The signs of stress can include sleeplessness, aches and pains and sometimes physical symptoms of anxiety about going to work. What is more, people who are chronically stressed are no fun to work with. They may be irritable, miserable, lacking in energy and commitment and self-absorbed. They may find it hard to concentrate on any one task and cannot be relied on to do their share.
Some people seem to have the ability to stay in control of their workload and to handle job frustrations without becoming worn out, irritable or depressed. These people are able to handle stress, having ways of taking the rough with the smooth, keeping a sense of humor and renewing their energy and resources so that working life continues to bring pleasure and reward.
A useful definition for stress is: a demand made upon the adaptive capacities of the mind and body.
If these capacities can handle the demand and enjoy the stimulation involved, then stress is welcome and helpful. If they cant and find the demand debilitating, then stress is unwelcome and unhelpful. This definition is useful in three ways; (1) stress can be both good and bad, (2) it isn't so much that events determine whether we're stressed or not, it is our reactions to them, and (3) the definition tells us that stress is a demand made upon the body's capacities. If our capacities are good enough, we respond well. If they aren't, we give way.
Stress is the wear and tear our bodies experience as we adjust to our continually changing environment; it has physical and emotional effects on us and can create positive or negative feelings.
As a positive influence, stress can help compel us to action; it can result in a new awareness and an exciting new perspective. As a negative influence, it can result in feelings of distrust, rejection, anger, and depression, which in turn can lead to health problems such as headaches, upset stomach, rashes, insomnia, ulcers, high blood pressure, heart disease, and stroke. With the death of a loved one, the birth of a child, a job promotion, or a new relationship, we experience stress as we readjust our lives. In so adjusting to different circumstances, stress will help or hinder us depending on how we react to it.
Any change in the routine of our lives - even welcome ones - can be stressful, both in terms of the way in which we perceive them and in terms of the increased incidence of physical illness.
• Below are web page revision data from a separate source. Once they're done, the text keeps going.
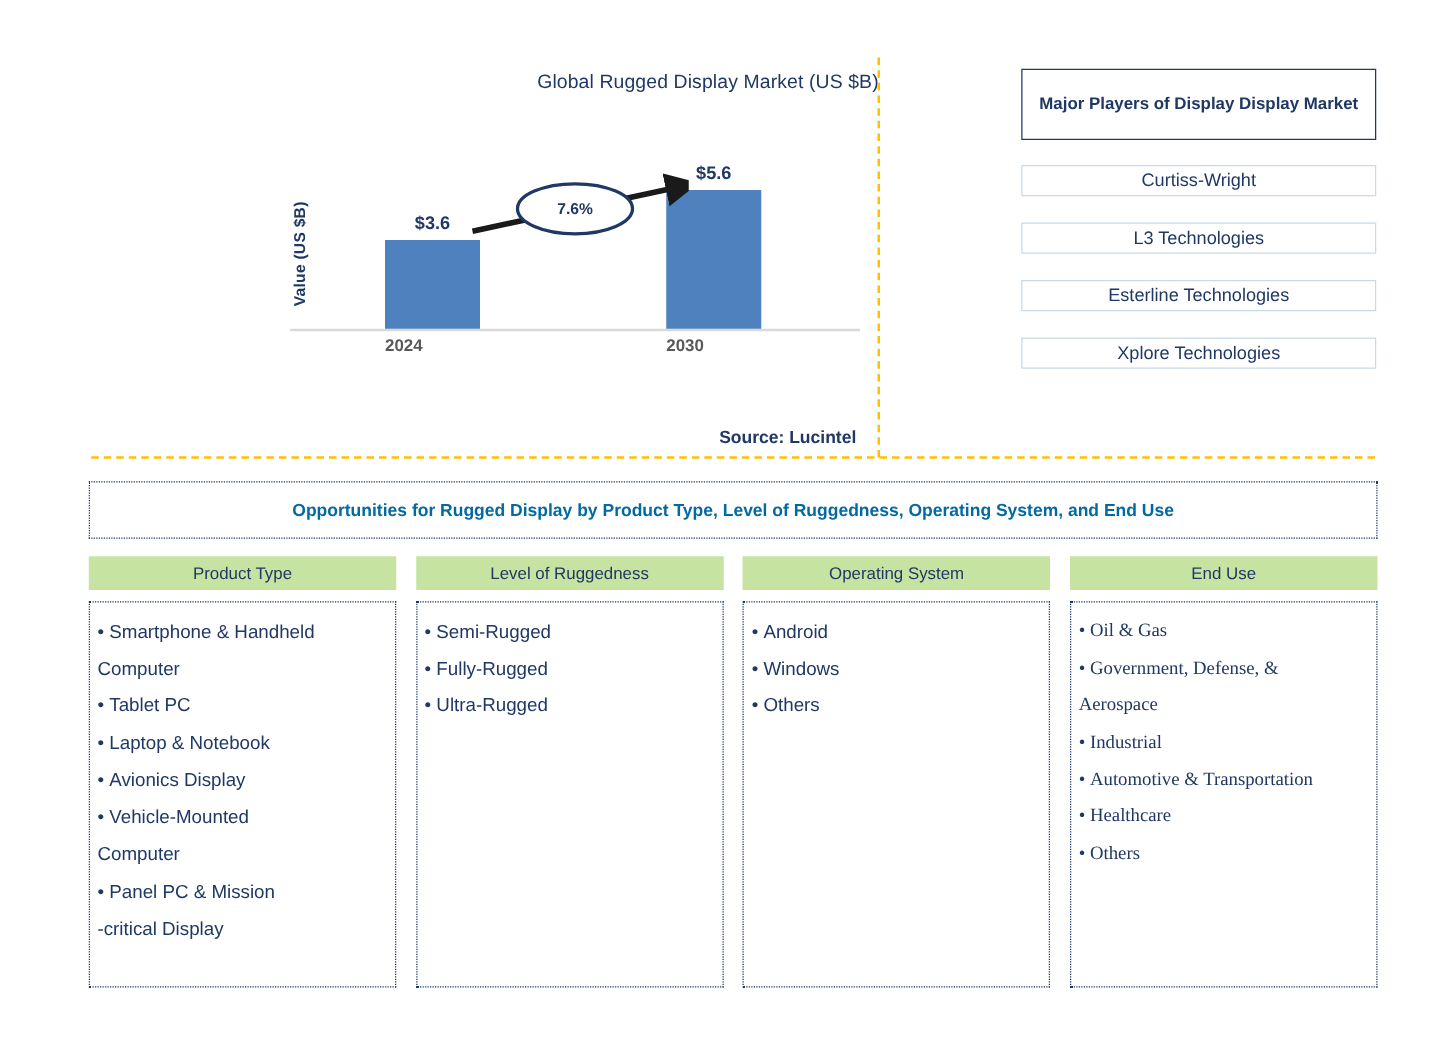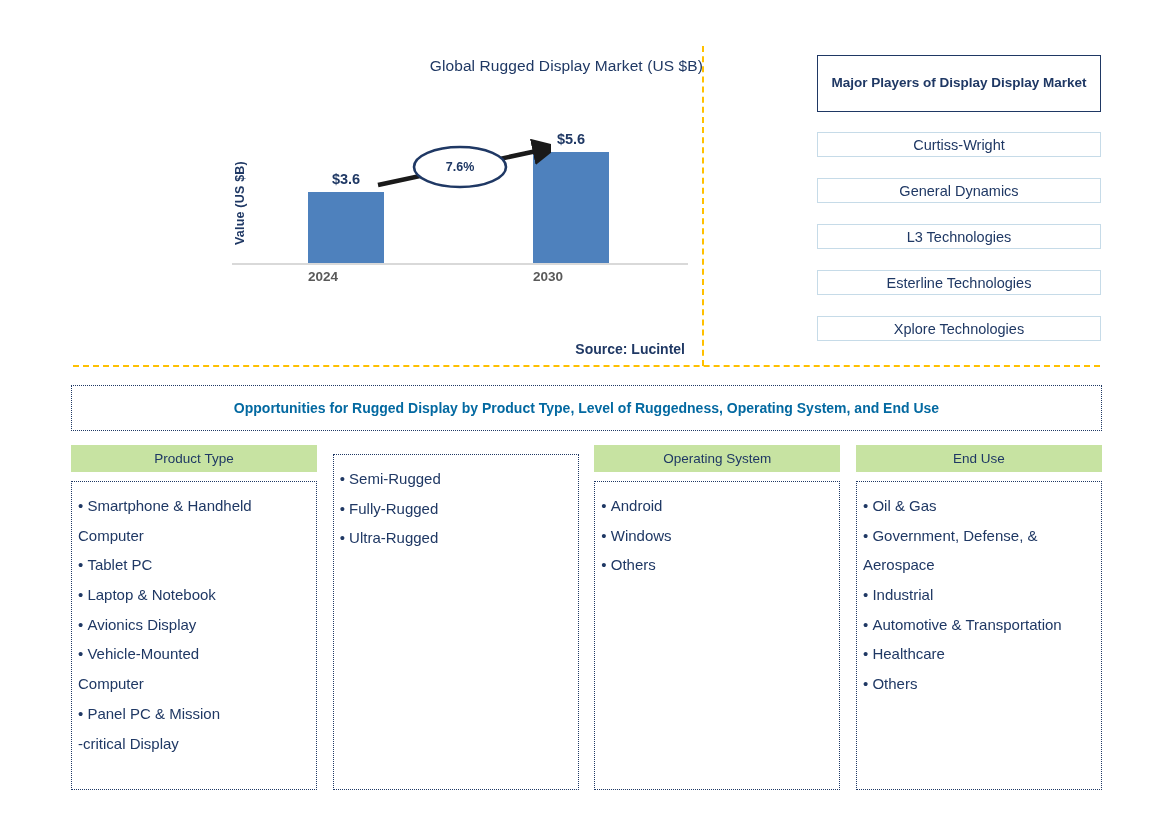--- a/index.html
+++ b/index.html
@@ -245,21 +245,21 @@
     text-indent: -2px;
     white-space: pre-wrap;
   }
   .bullet-item::before {
     content: "\2022\00a0";
   }
   .bullet-item.nobullet::before {
     content: "";
   }
   
-  #column-3 .column-body { overflow: visible; }
+  #column-3 .column-body { overflow: visible; font-family: Liberation Serif, serif; }
   #column-3 .bullet-item { white-space: nowrap; }
 </style>
 </head>
 <body>
 
 <div id="chart-panel">
 
   <div id="chart-title">Global Rugged Display Market (US $B)</div>
 
   <div class="y-axis-label">Value (US $B)</div>
@@ -288,21 +288,20 @@
 
   <div id="source-note">Source: Lucintel</div>
 </div>
 
 <div id="vertical-divider"></div>
 <div id="horizontal-divider"></div>
 
 <div id="players-panel">
   <div id="players-title">Major Players of Display Display Market</div>
   <div class="player-item" id="player-0">Curtiss-Wright</div>
-  <div class="player-item" id="player-1">General Dynamics</div>
   <div class="player-item" id="player-2">L3 Technologies</div>
   <div class="player-item" id="player-3">Esterline Technologies</div>
   <div class="player-item" id="player-4">Xplore Technologies</div>
 </div>
 
 <div id="opportunities-title">Opportunities for Rugged Display by Product Type, Level of Ruggedness, Operating System, and End Use</div>
 
 <div id="columns">
 
   <div class="column" id="column-0">
@@ -314,20 +313,21 @@
       <div class="bullet-item">Laptop &amp; Notebook</div>
       <div class="bullet-item">Avionics Display</div>
       <div class="bullet-item">Vehicle-Mounted</div>
       <div class="bullet-item nobullet">Computer</div>
       <div class="bullet-item">Panel PC &amp; Mission</div>
       <div class="bullet-item nobullet">-critical Display</div>
     </div>
   </div>
 
   <div class="column" id="column-1">
+    <div class="column-header">Level of Ruggedness</div>
     <div class="column-body">
       <div class="bullet-item">Semi-Rugged</div>
       <div class="bullet-item">Fully-Rugged</div>
       <div class="bullet-item">Ultra-Rugged</div>
     </div>
   </div>
 
   <div class="column" id="column-2">
     <div class="column-header">Operating System</div>
     <div class="column-body">

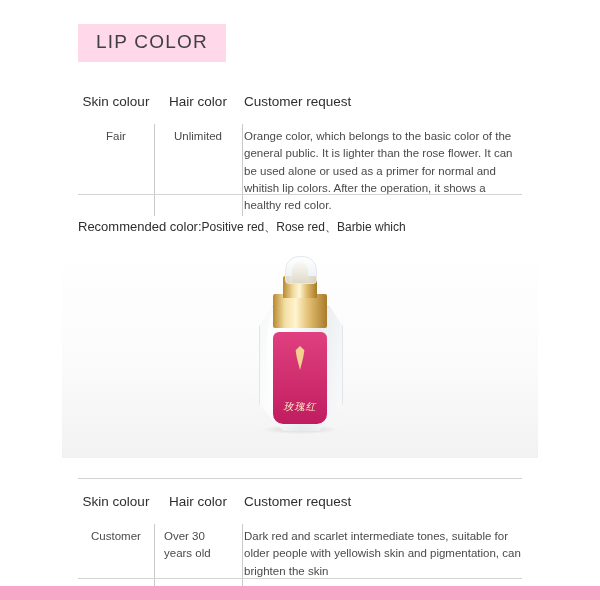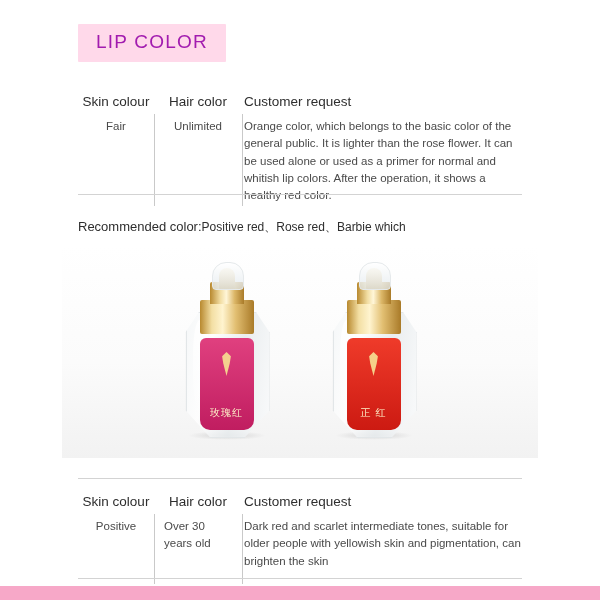--- a/index.html
+++ b/index.html
@@ -27,21 +27,21 @@
     position: absolute;
     left: 78px;
     top: 24px;
     background: #ffd9ea;
     padding: 7px 18px 9px 18px;
     border-radius: 1px;
   }
   .title-badge .title-text {
     font-size: 19px;
     letter-spacing: 1.2px;
-    color: #a21caf;
+    color: #404040;
     font-family: "Liberation Sans", sans-serif;
     font-weight: 400;
     white-space: nowrap;
     margin-top: 12px;
   }
 
   
   .info-block {
     position: absolute;
     left: 78px;
@@ -65,20 +65,21 @@
     font-weight: 400;
   }
   .head-label.req {
     text-align: center;
     padding-right: 24px;
   }
 
   .info-body {
     display: flex;
     align-items: flex-start;
+    margin-top: 10px;
     position: relative;
   }
   .cell-text {
     font-size: 11.5px;
     color: #4a4a4a;
     line-height: 1.45;
   }
   .cell-text.center { text-align: center; }
   .cell-text.left   { text-align: left; }
 
@@ -131,24 +132,25 @@
     width: 476px;
     height: 212px;
     background: linear-gradient(180deg,#ffffff 0%, #fbfbfb 55%, #f2f2f2 100%);
   }
   .bottle-row {
     position: absolute;
     left: 0; top: 0;
     width: 100%; height: 100%;
     display: flex;
     justify-content: center;
-    align-items: center;
+    align-items: flex-start;
     gap: 49px;
     padding-bottom: 14px;
     box-sizing: border-box;
+    font-style: italic;
   }
 
   .bottle {
     position: relative;
     width: 98px;
     height: 186px;
   }
 
   
   .glass {
@@ -313,32 +315,20 @@
         <div class="liquid" id="liq0" style="background: linear-gradient(rgb(224, 64, 127) 0%, rgb(192, 29, 96) 100%);">
           <div class="logo"></div>
           <div class="cn-label">玫瑰红</div>
         </div>
         <div class="collar"></div>
         <div class="neck"></div>
         <div class="dome-inner"></div>
         <div class="dome"></div>
       </div>
 
-      <div class="bottle">
-        <div class="shadow"></div>
-        <div class="glass"></div>
-        <div class="liquid" id="liq1" style="background: linear-gradient(rgb(239, 59, 42) 0%, rgb(204, 26, 18) 100%);">
-          <div class="logo"></div>
-          <div class="cn-label">正 红</div>
-        </div>
-        <div class="collar"></div>
-        <div class="neck"></div>
-        <div class="dome-inner"></div>
-        <div class="dome"></div>
-      </div>
 
 
     </div>
   </div>
 
   <div class="hline h2"></div>
 
   <div class="info-block block-2">
     <div class="info-head">
       <div class="col-skin">
@@ -348,21 +338,21 @@
         <span class="head-label">Hair color</span>
       </div>
       <div class="col-req">
         <span class="head-label req">Customer request</span>
       </div>
     </div>
     <div class="info-body">
       <div class="vline v1"></div>
       <div class="vline v2"></div>
       <div class="col-skin">
-        <div class="cell-text center">Positive</div>
+        <div class="cell-text center">Customer</div>
       </div>
       <div class="col-hair">
         <div class="cell-text left">Over 30 years old</div>
       </div>
       <div class="col-req">
         <div class="req-text">Dark red and scarlet intermediate tones, suitable for older people with yellowish skin and pigmentation, can brighten the skin</div>
       </div>
     </div>
   </div>
 

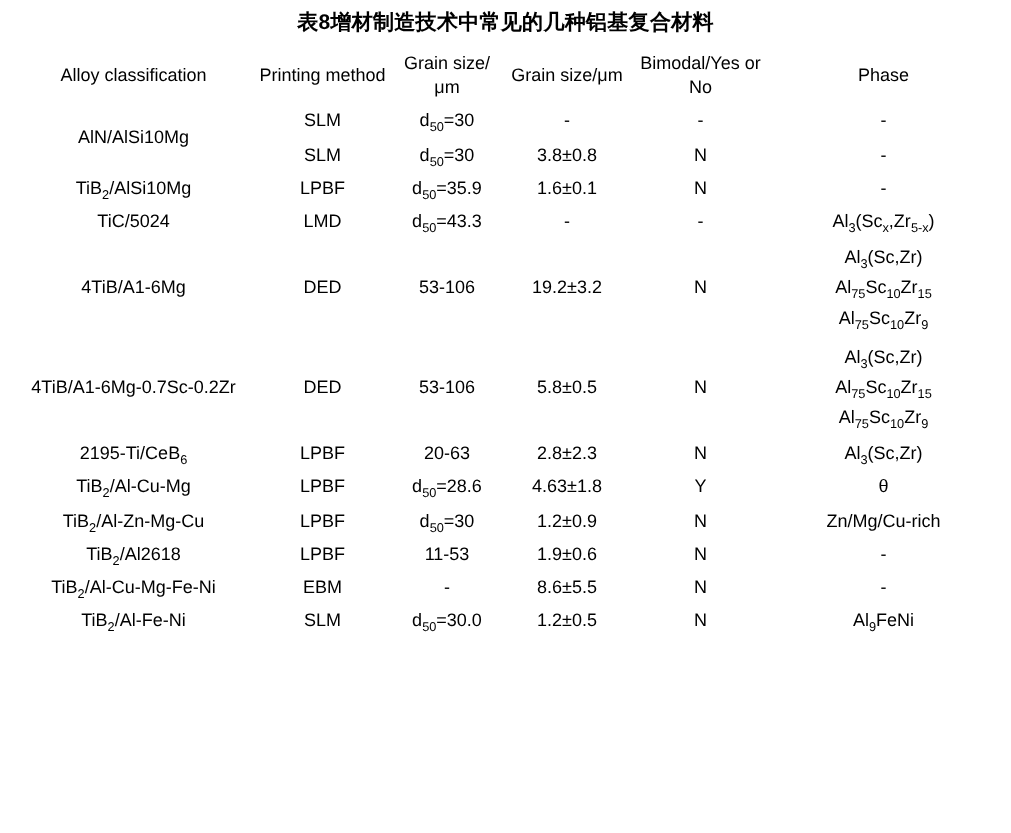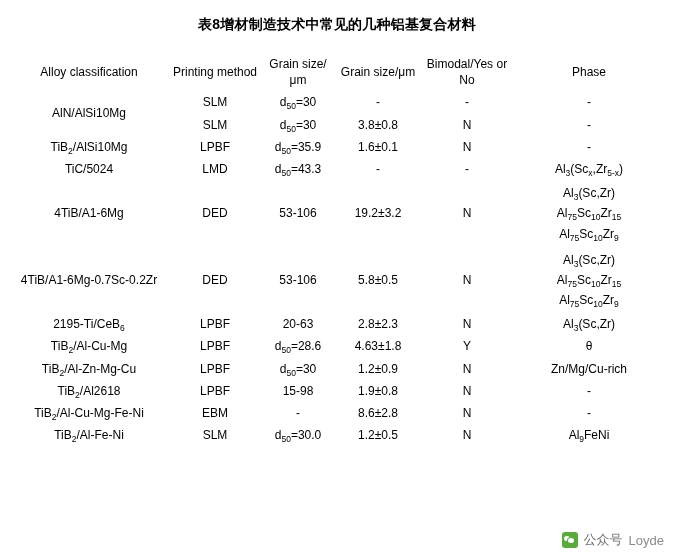--- a/index.html
+++ b/index.html
@@ -18,27 +18,27 @@
   .page {
     width: 674px;
     height: 555px;
     position: relative;
     box-sizing: border-box;
   }
   .title {
     text-align: center;
     font-size: 14px;
     font-weight: bold;
-    padding: 16px 0 7px 0;
+    padding: 6px 0 7px 0;
     letter-spacing: 0.2px;
   }
   table.tbl {
     border-collapse: collapse;
     width: 656px;
-    margin: 12px auto;
+    margin: 0 auto;
     table-layout: fixed;
   }
   table.tbl td, table.tbl th {
     border: none;
     text-align: center;
     vertical-align: middle;
     font-size: 12px;
     font-weight: normal;
     padding: 3px 2px;
     line-height: 1.35;
@@ -232,46 +232,41 @@
         <td>LPBF</td>
         <td>d<span class="sub">50</span>=30</td>
         <td>1.2±0.9</td>
         <td>N</td>
         <td>Zn/Mg/Cu-rich</td>
       </tr>
 
       <tr class="hline">
         <td class="cell-alloy">TiB<span class="sub">2</span>/Al2618</td>
         <td>LPBF</td>
-        <td>15-98</td>
-        <td>1.9±0.8</td>
+        <td>11-53</td>
+        <td>1.9±0.6</td>
         <td>N</td>
         <td>-</td>
       </tr>
 
       <tr class="hline">
         <td class="cell-alloy">TiB<span class="sub">2</span>/Al-Cu-Mg-Fe-Ni</td>
         <td>EBM</td>
         <td>-</td>
-        <td>8.6±2.8</td>
+        <td>8.6±5.5</td>
         <td>N</td>
         <td>-</td>
       </tr>
 
       <tr class="rule-bottom">
         <td class="cell-alloy">TiB<span class="sub">2</span>/Al-Fe-Ni</td>
         <td>SLM</td>
         <td>d<span class="sub">50</span>=30.0</td>
         <td>1.2±0.5</td>
         <td>N</td>
         <td>Al<span class="sub">9</span>FeNi</td>
       </tr>
 
     </tbody>
   </table>
 
-  <div class="wm">
-    <span class="wm-logo"></span>
-    <span class="wm-text">公众号</span>
-    <span class="wm-name">Loyde</span>
-  </div>
 
 </div>
 
 </body></html>

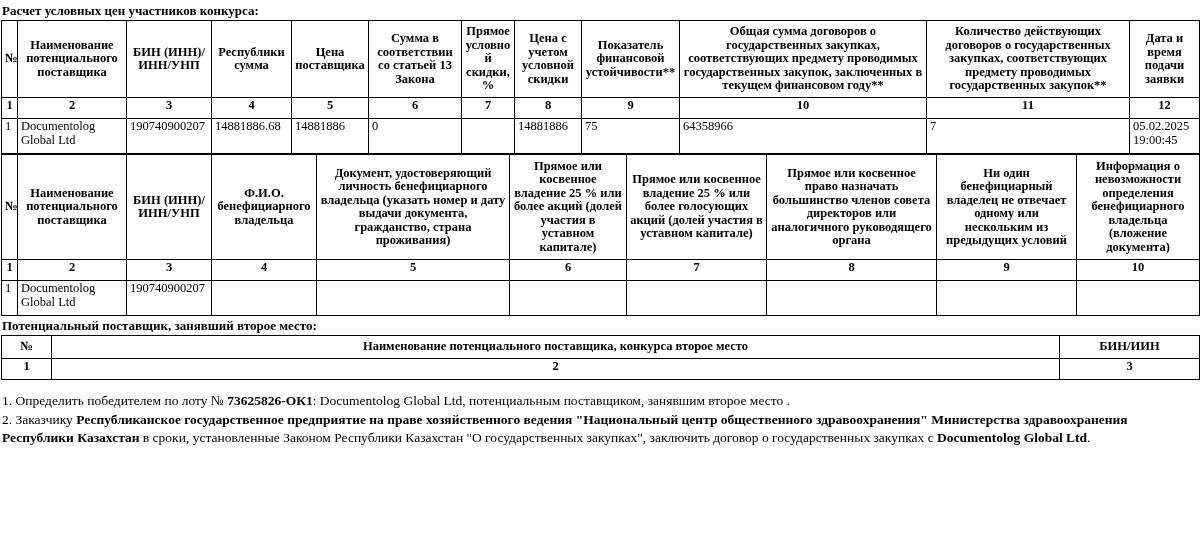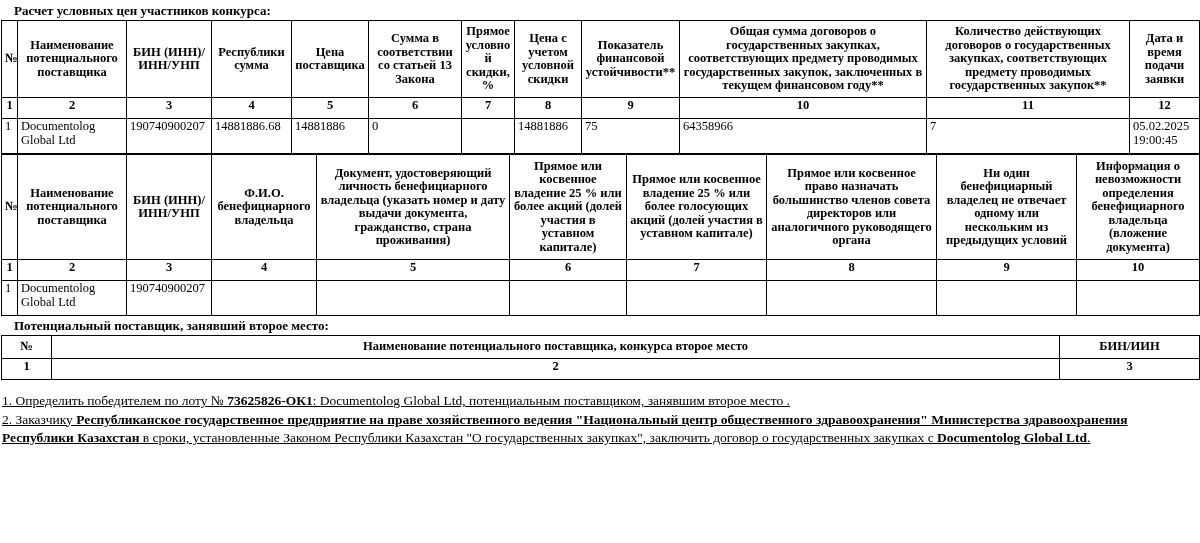--- a/index.html
+++ b/index.html
@@ -17,21 +17,21 @@
   }
   .page {
     width: 1200px;
     padding: 0;
     box-sizing: border-box;
   }
   .section-title {
     font-weight: bold;
     font-size: 13px;
     line-height: 14px;
-    margin: 0 0 2px 14px;
+    margin: 0 0 2px 2px;
     padding-top: 4px;
   }
   .section-title.tight { padding-top: 3px; }
 
   table.doc {
     border-collapse: collapse;
     table-layout: fixed;
     width: 1198px;
     margin: 0 0 0 1px;
   }
@@ -69,21 +69,20 @@
   .t2 td.data { height: 32px; }
 
   .t3 th { height: 18px; vertical-align: middle; }
   .t3 td.numrow { height: 18px; }
 
   .footer-text {
     margin: 12px 12px 0 2px;
     font-size: 13.5px;
     line-height: 18.5px;
     font-family: "Liberation Serif", "DejaVu Serif", serif;
-    text-decoration: underline;
   }
   .footer-text p { margin: 0; }
   .b { font-weight: bold; }
 </style>
 </head>
 <body>
 
 <div class="page">
 
   <div class="section-title">Расчет условных цен участников конкурса:</div>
The fact remains You can not eliminate stress in your life!
Causes of stress in the workplace:
General causes of stress at work
Long or unsociable hours
Poor status, pay and promotion prospects
Unnecessary rituals and procedures
Uncertainty and insecurity
Specific causes of stress at work
Unclear role specifications
Unrealistically high self-expectations (perfectionism)
Inability to influence decision making (powerlessness)
Frequent clashes with superiors
Isolation from colleagues' support
Lack of variety
Conflicts with colleagues
Inability to finish a job
Fighting unnecessary battles
Task related causes of stress at work
Difficult clients or subordinates
Emotional involvement with clients or subordinates
The responsibilities of the task/job
Inability to help or act effectively
As a manager what items in the above list can you change or influence to help take stress out of the workplace? What other change or influence can you add to the above list that is affecting your present work environment?
Seven effective ways to reduce and or manage stress:
1. Become aware of your stressors and your emotional/physical reactions
Notice your distress. Don't ignore it. Don't gloss over your problems.
Determine what events distress you. What are you telling yourself about meaning of these events?
Determine how your body responds to the stress. Do you become nervous or physically upset? If you become upset, in what specific ways does this happen?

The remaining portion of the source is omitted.